Group leader: This email address is being protected from spambots. You need JavaScript enabled to view it. (Professor, Ph.D.)

Members: Prabhanshu Tripathi (Postdoc), Avadhesh Kumar Singh (Postdoc), Ying Wang (PhD student), Linda Löfbom (Biochemist)

Our research investigates the differentiation and function of natural killer T (NKT) lymphocytes, using models for infection and autoimmune diseases. The aim is to determine regulatory features and effector mechanisms of these innate-like lymphocytes in the context of inflammation and infection. Our long term goal is to acquire knowledge that can be used to design immunotherapies to modulate harmful or insufficient immunity.

Natural killer T (NKT) lymphocytes make up a subset of T lymphocytes, which is activated by glycolipid antigens presented on the non-classical MHC class I like molecule CD1d. They are associated with early immune responses and immune regulation, and are regarded as part of a crucial first line of defense which bridges the innate and adaptive immune response. NKT cells regulate the immune response in diverse situations, such as autoimmune diseases in humans and mice, tumor rejection and different types of infections.

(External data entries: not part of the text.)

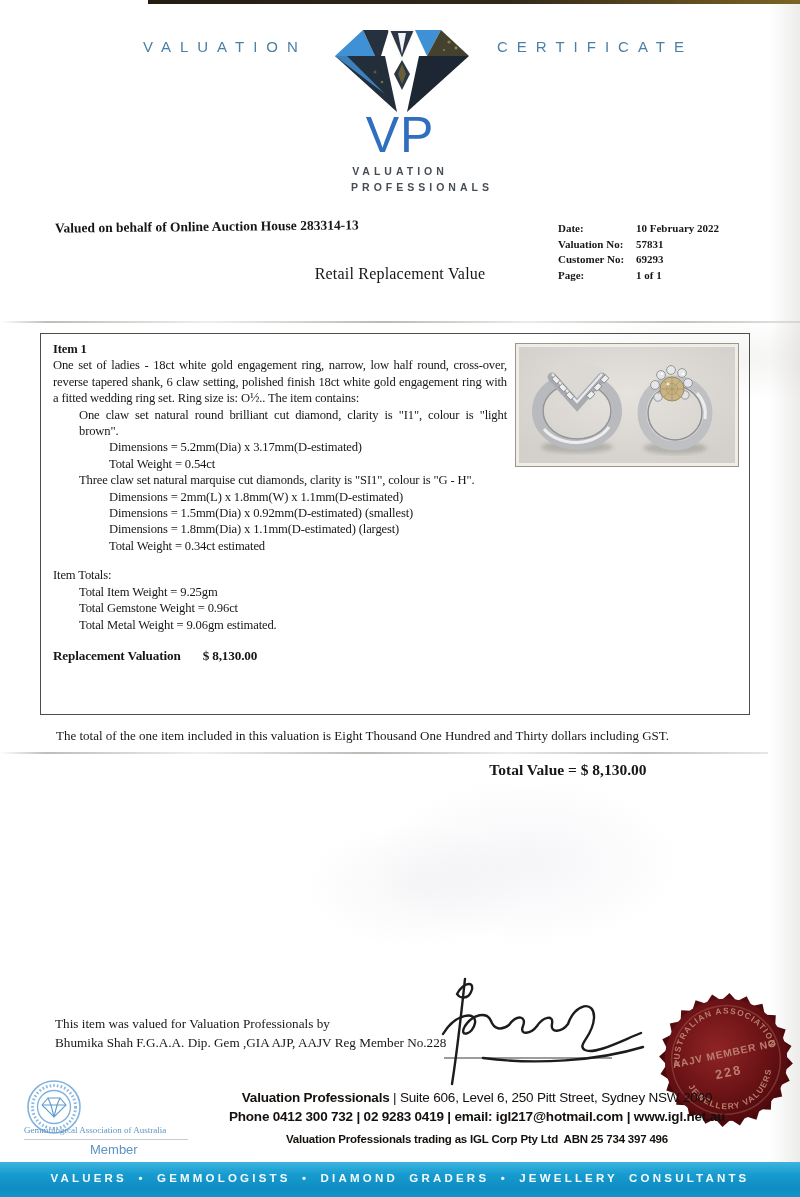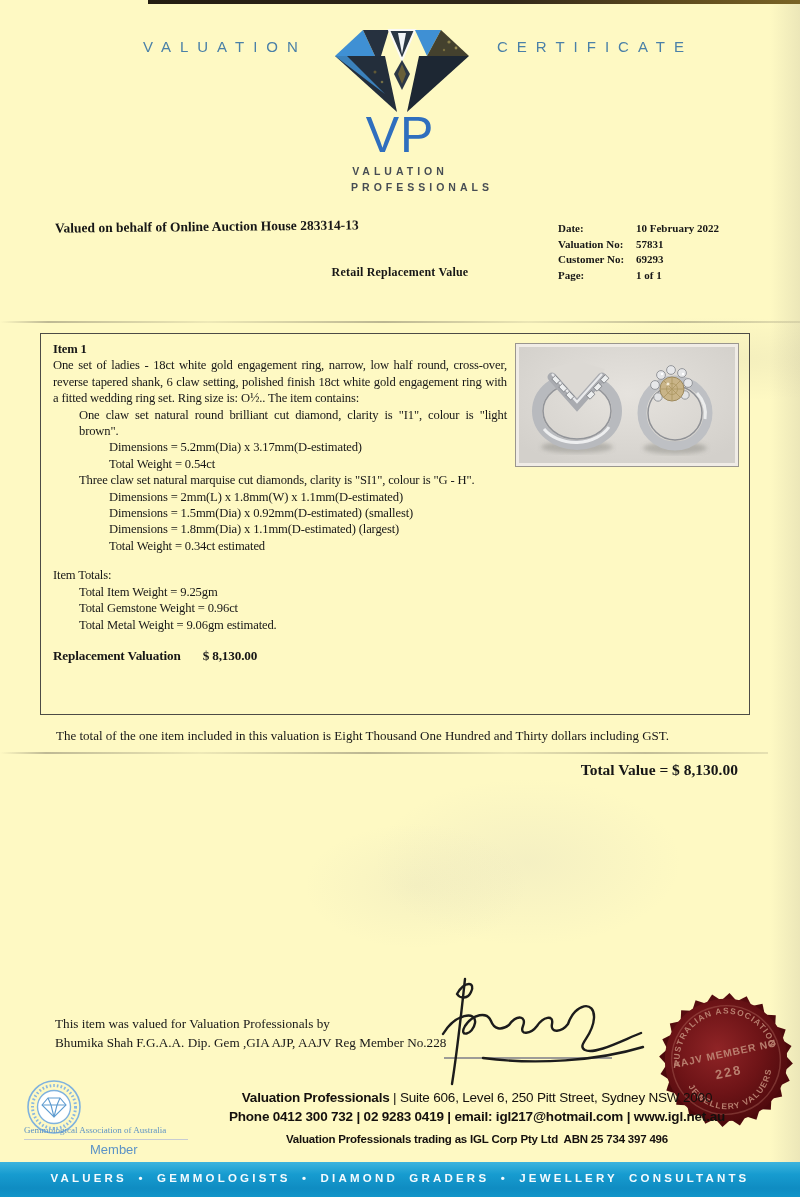"VALUATION" .page { background: #fef9c3 -> #ffffff }
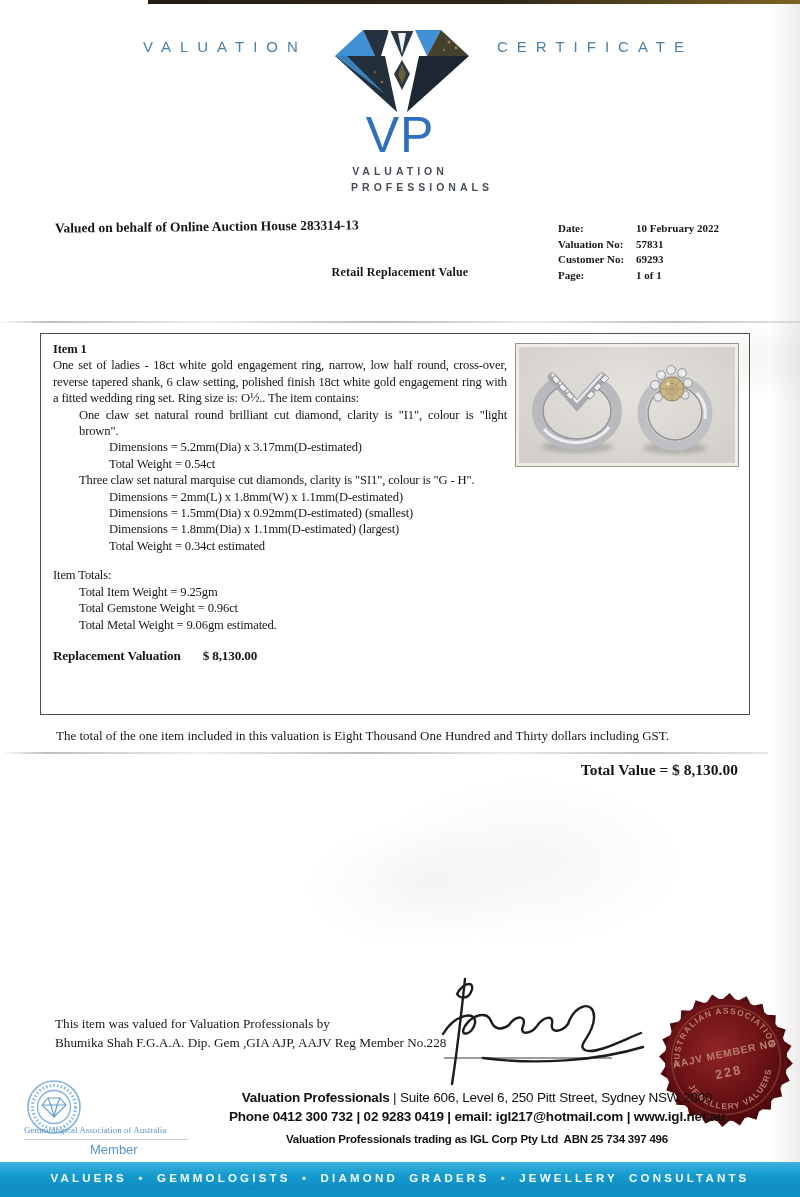"Retail Replacement Value" .doc-title { font-size: 12px -> 16px; font-weight: 700 -> 400 }
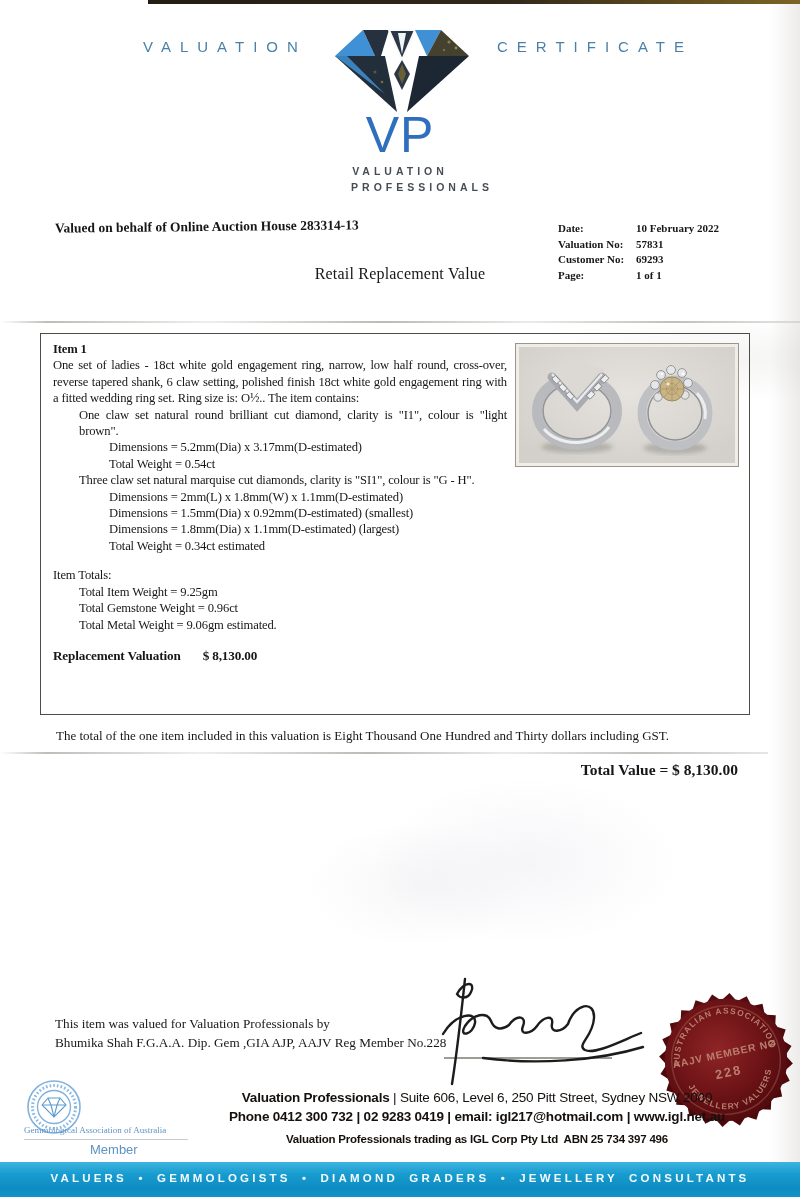"Total Value = $ 8,130.00" .total-value { text-align: right -> center }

Several reports have shown that CD1d-restricted natural killer (NK) T cells can protect against experimentally induced or spontaneous autoimmune disease in the mouse. The disease which has been most well investigated in this respect is autoimmune or Type 1 diabetes (T1D). We investigate the regulatory role of NKT cells in the non obese diabetic (NOD) mouse strain, which develops a spontaneous Type 1 Diabetes very similar to the human disease. The glycolipid ligands of NKT cells are still poorly characterized, and we attempt to define additional ligands using our unique NKT cellines. We are also investigating further the previously identified ligand sulfatide, sulfatide specific CD1d-restricted NKT cells, their role in the pathogenesis of inflammatory demyelinating diseases.